**Given records**
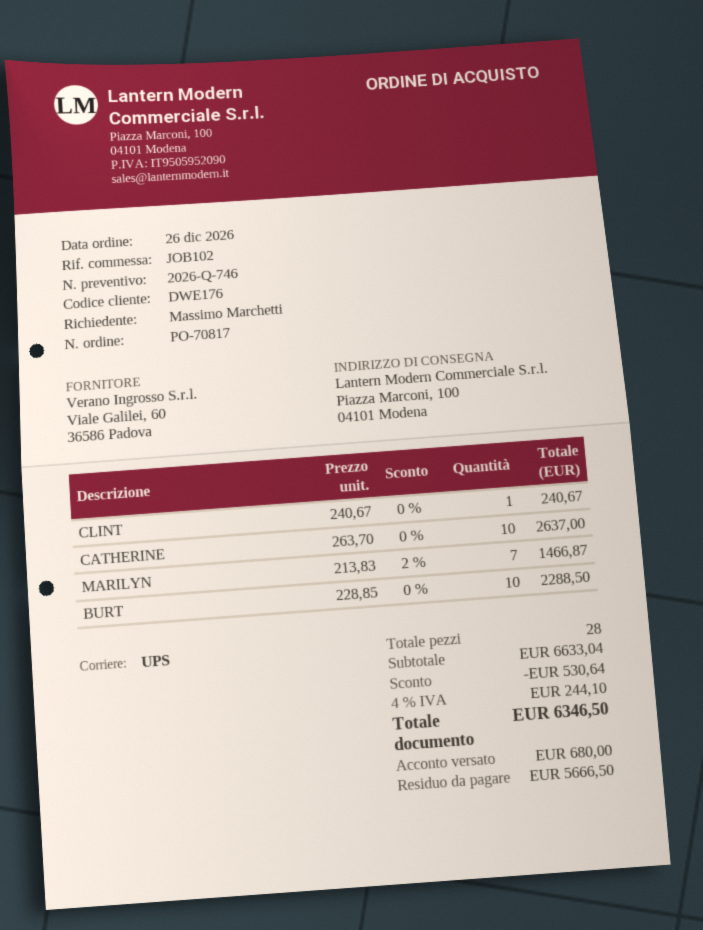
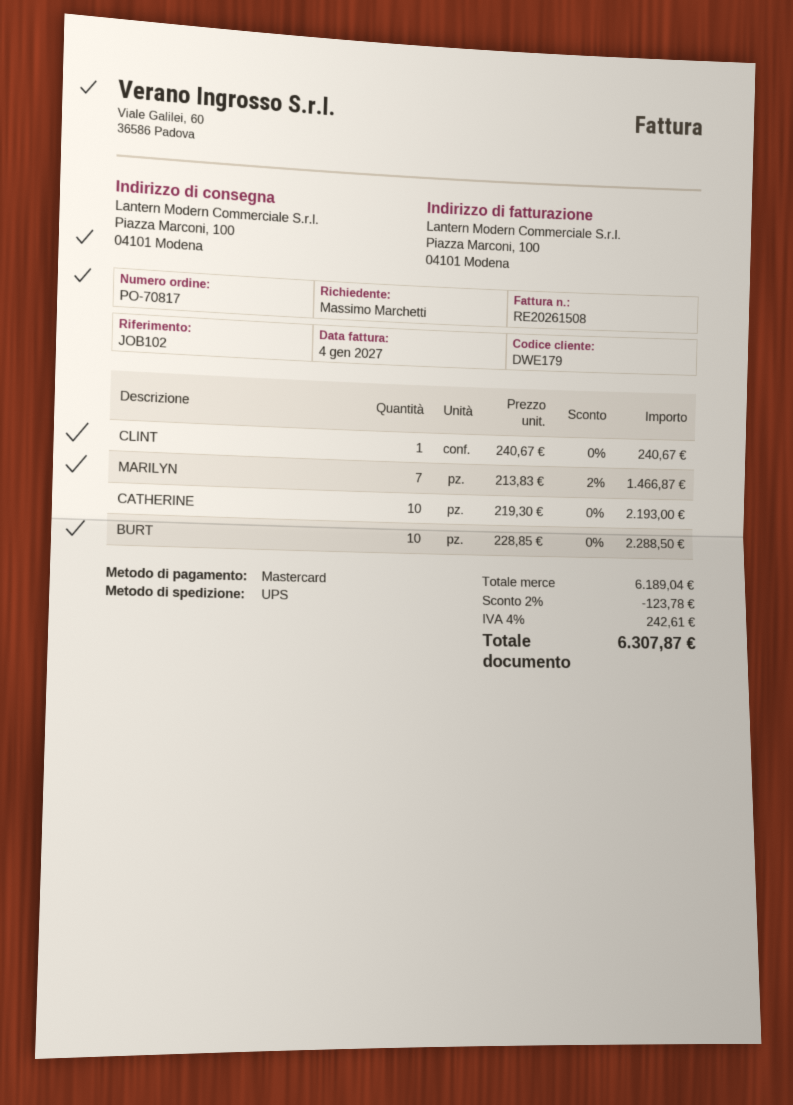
customer number: DWE176 -> DWE179
CATHERINE: 10 x 263.70 = 2637.00 -> 10 x 219.30 = 2193.00
subtotal: 6633.04 -> 6189.04
discount: 530.64 -> 123.78
tax: 4% = 244.10 -> 4% = 242.61
total: 6346.50 -> 6307.87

**Task brief**
Leave the pictures out and set down the rest of the listing above exactly.

**Response to this exercise**
customer number: DWE176 -> DWE179
CATHERINE: 10 x 263.70 = 2637.00 -> 10 x 219.30 = 2193.00
subtotal: 6633.04 -> 6189.04
discount: 530.64 -> 123.78
tax: 4% = 244.10 -> 4% = 242.61
total: 6346.50 -> 6307.87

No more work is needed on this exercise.